In some embodiments, the method further comprises: receiving hints from a client about the size of one or more of the plurality of objects; and marking one or more of the allocated storage chunks using a special chunk type in response to receiving the hints from the client, wherein detecting one or more dedicated storage chunks includes detecting storage chunks having the special chunk type. In some embodiments, determining the one or more unused chunks from the one or more of the dedicated chunks includes determining the one or more unused chunks using an object table.
In certain embodiments, detecting the one or more dedicated storage chunks includes using an object table to find chunks that belong to single objects. In particular embodiments, using the object table to find chunks that belong to single objects includes: determining an amount of data within a sealed chunk; and using the object table to find an object having the amount of data within the sealed chunk.
According to another aspect of the disclosure, a system comprises one or more processors; a volatile memory; and a non-volatile memory storing computer program code that when executed on the processor causes execution across the one or more processors of a process operable to perform embodiments of the method described hereinabove.

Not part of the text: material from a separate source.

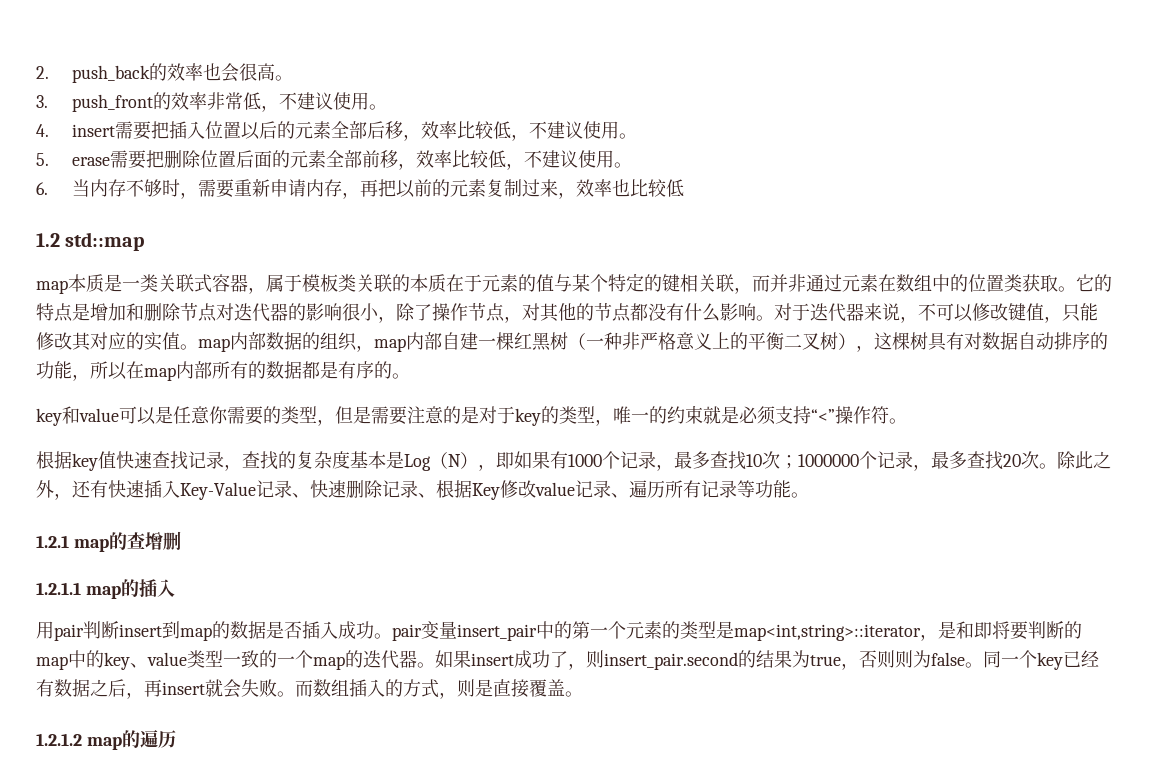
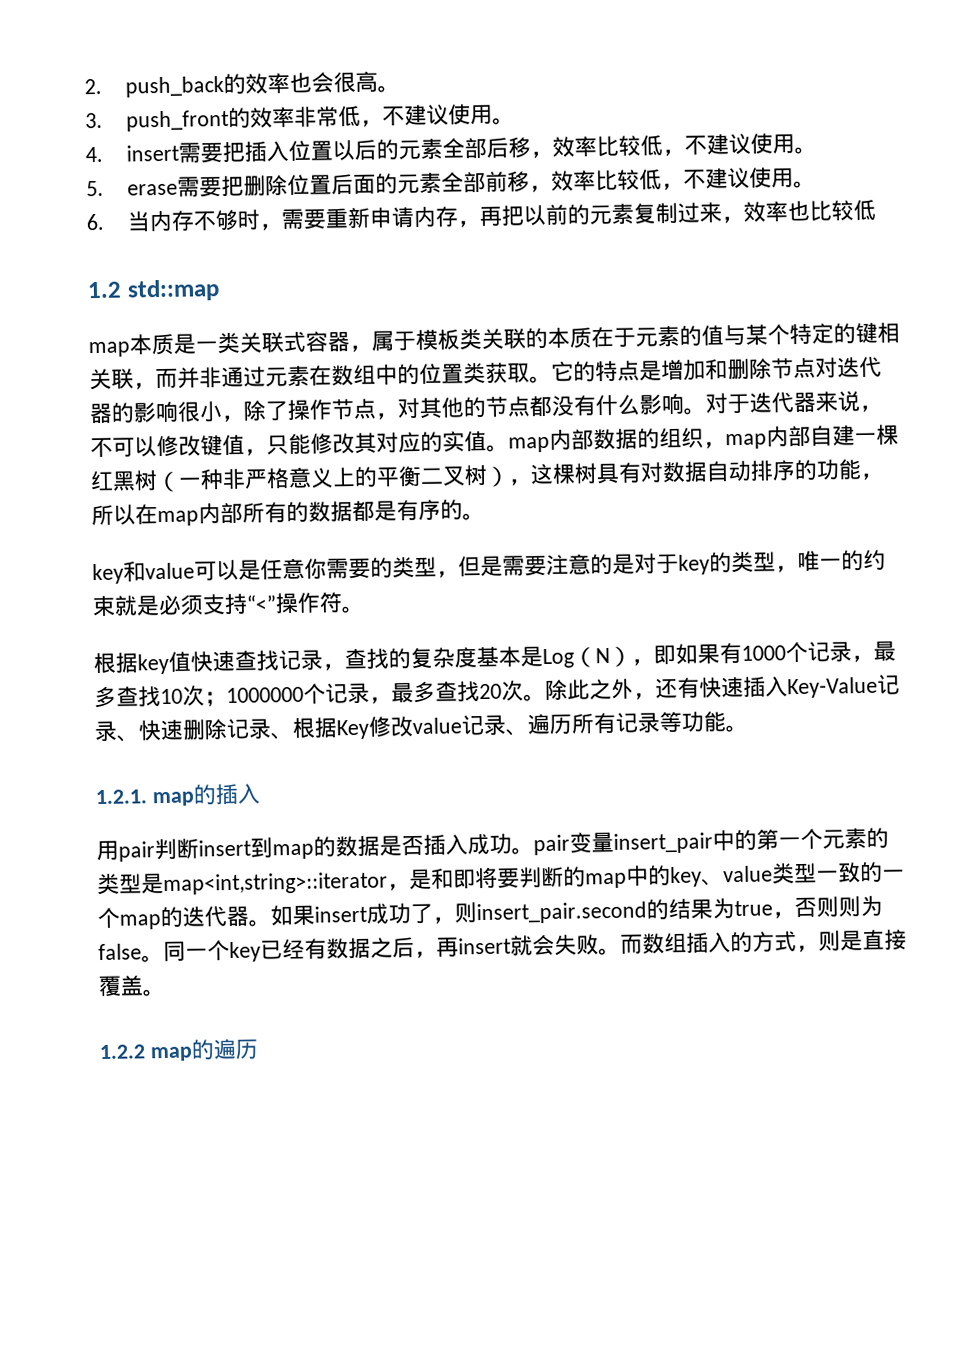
[36,531,181,552] [36,582,81,595] 1.2.1 map的查增删 // 1.2.1.1 -> [95,789,147,805] 1.2.1.
[36,733,82,746] 1.2.1.2 -> [99,1044,145,1060] 1.2.2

According to yet another aspect of the disclosure, a computer program product tangibly embodied in a non-transitory computer-readable medium, the computer-readable medium storing program instructions that are executable to perform embodiments of the method described hereinabove.
The concepts, structures, and techniques sought to be protected herein may be more fully understood from the following detailed description of the drawings, in which:
The drawings are not necessarily to scale, or inclusive of all elements of a system, emphasis instead generally being placed upon illustrating the concepts, structures, and techniques sought to be protected herein.
Before describing embodiments of the structures and techniques sought to be protected herein, some terms are explained. As used herein, the phrases “computer,” “computing system,” “computing environment,” “processing platform,” “data memory and storage system,” and “data memory and storage system environment” are intended to be broadly construed so as to encompass, for example, private or public cloud computing or storage systems, or parts thereof, as well as other types of systems comprising distributed virtual infrastructure and those not comprising virtual infrastructure. The terms “application,” “program,” “application program,” and “computer application program” herein refer to any type of software application, including desktop applications, server applications, database applications, and mobile applications.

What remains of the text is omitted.